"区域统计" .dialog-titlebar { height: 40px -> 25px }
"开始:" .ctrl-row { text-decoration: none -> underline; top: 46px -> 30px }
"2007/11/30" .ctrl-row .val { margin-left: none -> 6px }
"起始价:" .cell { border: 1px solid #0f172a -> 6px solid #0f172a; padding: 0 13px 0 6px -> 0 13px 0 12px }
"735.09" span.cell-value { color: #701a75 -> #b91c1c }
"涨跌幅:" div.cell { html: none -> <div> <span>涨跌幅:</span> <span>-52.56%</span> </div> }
-*-*-
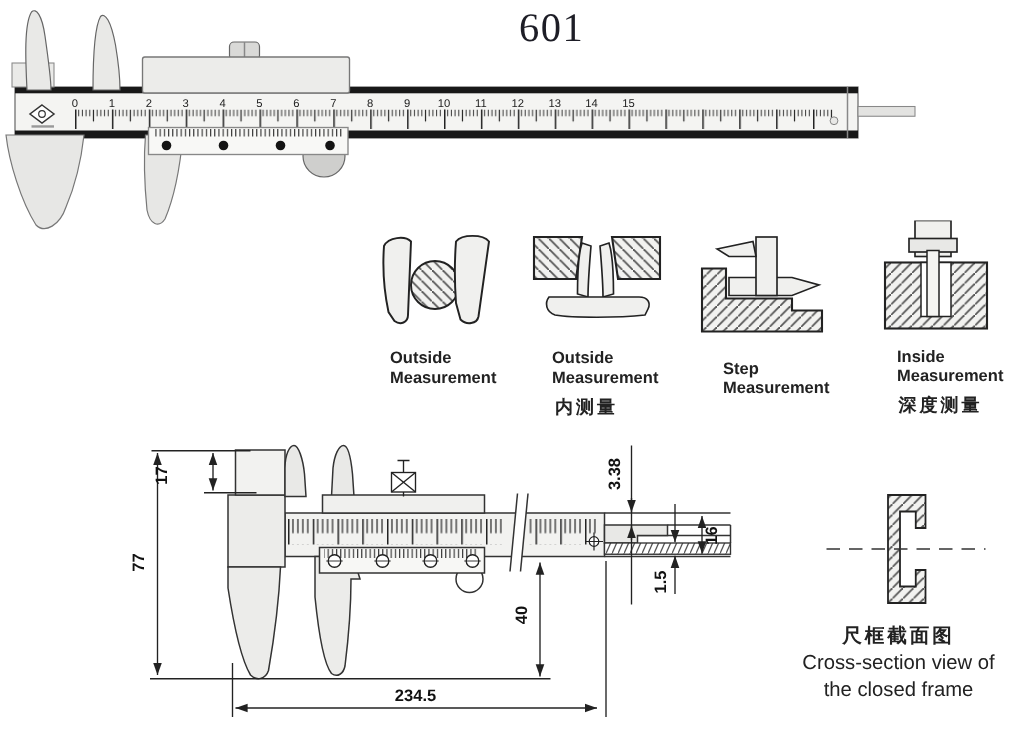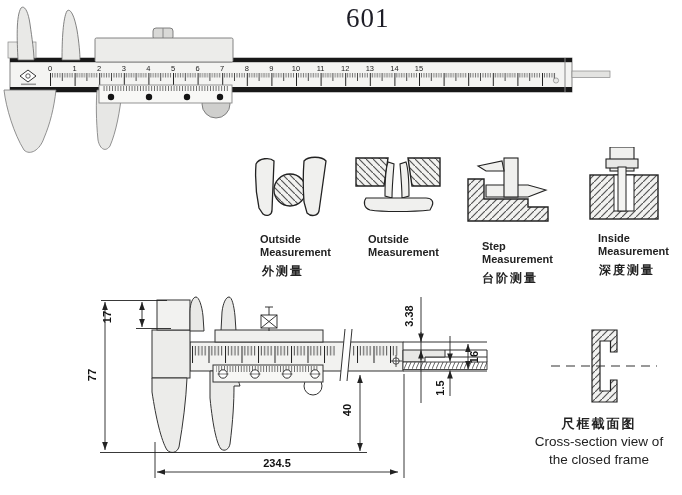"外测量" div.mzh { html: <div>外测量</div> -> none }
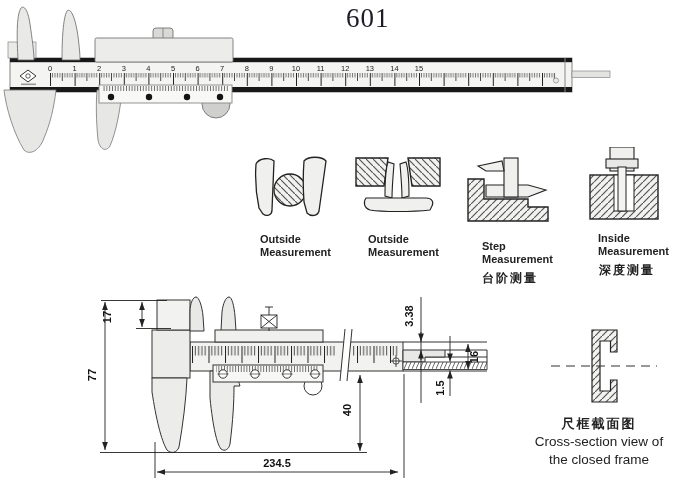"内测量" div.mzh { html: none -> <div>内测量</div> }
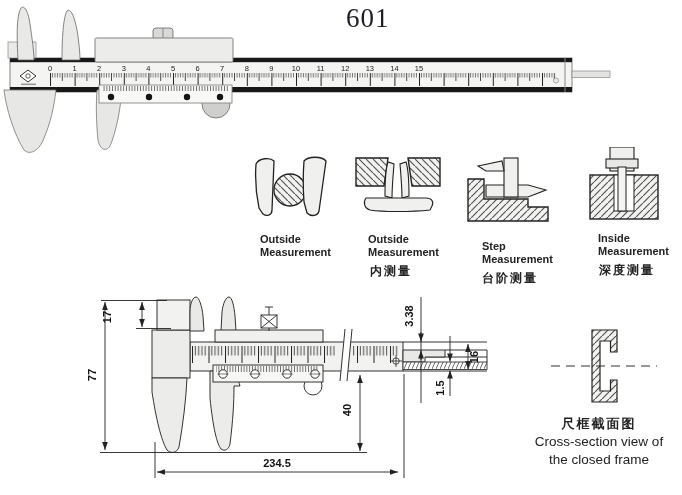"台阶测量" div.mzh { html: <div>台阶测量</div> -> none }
-*-*-
Problem to work on: Taking the listing above as the source, transcribe only the lines starting at the line with "height: 40px ->" and going through the line with "color: #701a75 ->", unaltered and with both ends included.

Exercise result:
"区域统计" .dialog-titlebar { height: 40px -> 25px }
"开始:" .ctrl-row { text-decoration: none -> underline; top: 46px -> 30px }
"2007/11/30" .ctrl-row .val { margin-left: none -> 6px }
"起始价:" .cell { border: 1px solid #0f172a -> 6px solid #0f172a; padding: 0 13px 0 6px -> 0 13px 0 12px }
"735.09" span.cell-value { color: #701a75 -> #b91c1c }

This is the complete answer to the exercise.